August 27, 2018 – Based on the 2014 book Black Klansman by Ron Stallworth which details Stallworth's own experiences as a black undercover cop infiltrating the Ku Klux Klan in Colorado Springs, Colorado, in 1979.
The amazing thing about this story is that Stallworth (played in the film by John David Washington of “Monsters and Men”) is black, but he and fellow white officer Flip Zimmerman (played by Adam Driver of “Star Wars: The Last Jedi”) managed to pull off the deception, with Zimmerman impersonating Stallworth in face-to-face meetings with Klansmen, while Stallworth spoke to Klansmen, including the head of the KKK, David Duke, via phone.
Director Spike Lee (“Inside Job”) pointedly arranged to release this film on the one-year anniversary of the deadly white supremacist rally in Charlottesville, Virginia. The film has numerous pointed reminders about current events that mirror these past events from nearly 40 years ago, such as KKK references to “make America great again,” “America First,” talk of an impending race war, resentment of blacks and Jews in the media and antipathy towards immigrants.

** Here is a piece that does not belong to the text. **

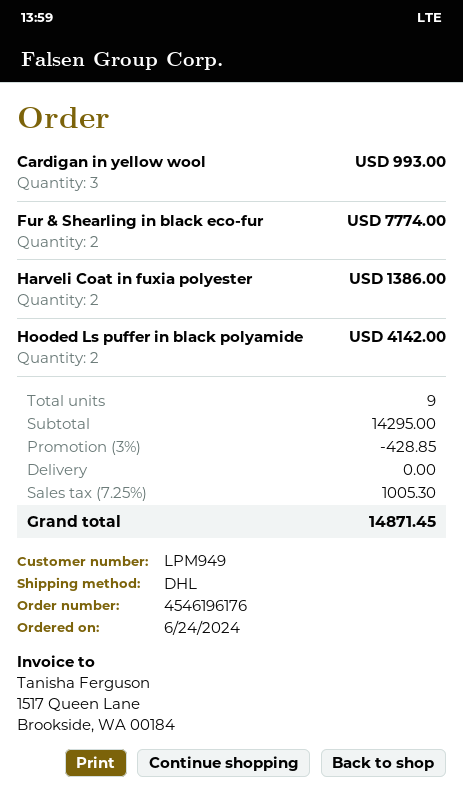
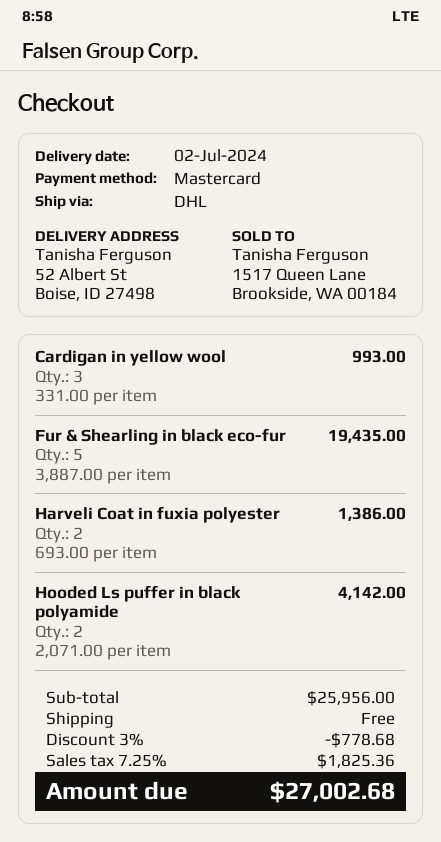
Fur & Shearling in black eco-fur: 2 for 7774.00 -> 5 for 19435.00
subtotal: 14295.00 -> 25956.00
discount: 3% = 428.85 -> 3% = 778.68
tax: 7.25% = 1005.30 -> 7.25% = 1825.36
total: 14871.45 -> 27002.68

If you hadn't noticed the rise of white supremacy in the U.S. in recent years, with public figures like President Donald Trump and his White House advisor Steve Bannon leading the way, this film highlights those historical parallels. It also highlights the role of the 1915 film “Birth of a Nation” in reviving the Klan and perpetuating harmful racial stereotypes.

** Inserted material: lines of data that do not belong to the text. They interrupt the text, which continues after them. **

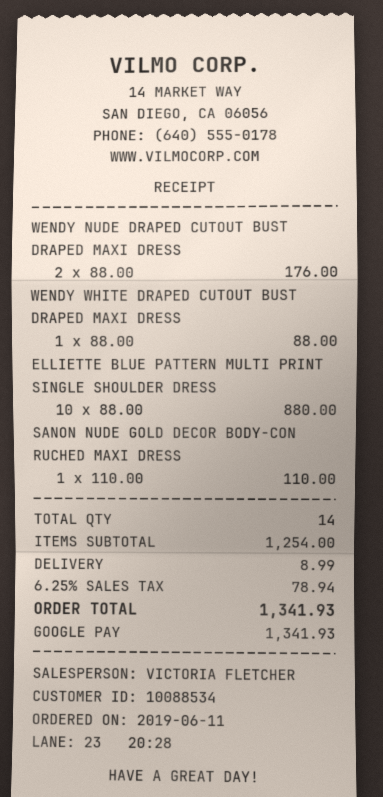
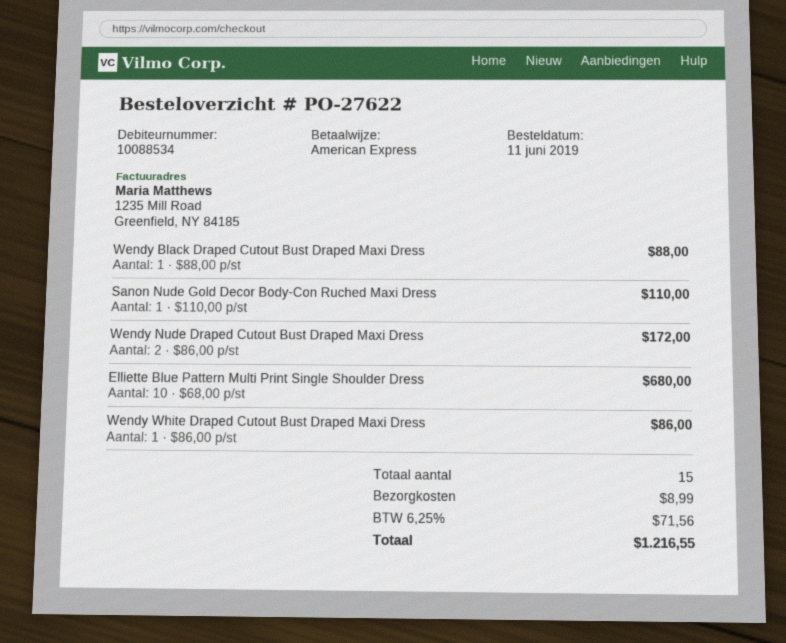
payment method: Google Pay -> American Express
WENDY NUDE DRAPED CUTOUT BUST DRAPED MAXI DRESS: 2 x 88.00 = 176.00 -> 2 x 86.00 = 172.00
WENDY WHITE DRAPED CUTOUT BUST DRAPED MAXI DRESS: 1 x 88.00 = 88.00 -> 1 x 86.00 = 86.00
ELLIETTE BLUE PATTERN MULTI PRINT SINGLE SHOULDER DRESS: 10 x 88.00 = 880.00 -> 10 x 68.00 = 680.00
Wendy Black Draped Cutout Bust Draped Maxi Dress: none -> 1 x 88.00 = 88.00
total quantity: 14 -> 15
tax: 6.25% = 78.94 -> 6.25% = 71.56
total: 1341.93 -> 1216.55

The movie opens and ends with newsreel-type footage of white supremacy events and speeches, including an opening speech from an old school pro-segregation speaker played by Alec Baldwin. It ends with footage of James Alex Fields Jr. mowing down anti-racist protesters with his car in Charlotsville, and a tribute to the woman he killed, Heather Danielle Heyer.
Stallworth, the first black cop on the Colorado Springs police force, jumps at the chance to escape desk duty to work undercover at a rally featuring speaker Kwame Ture (born Stokely Carmichael). Stallworth is immediately attracted to Patrice Dumas (played by Laura Harrier of “Spider-Man: Homecoming”) the president of the black student union at Colorado College, who had arranged for Ture's appearance.
Stallworth is clearly moved by Ture's speech. He falls in love with Dumas, but she views all police as enemies, including Stallworth, even after he saves her life. The conflict that Stallworth feels as a cop, hated by blacks, and as a black man who himself is harassed and even handcuffed by his fellow officers, is at the center of this amazing, highly relevant story.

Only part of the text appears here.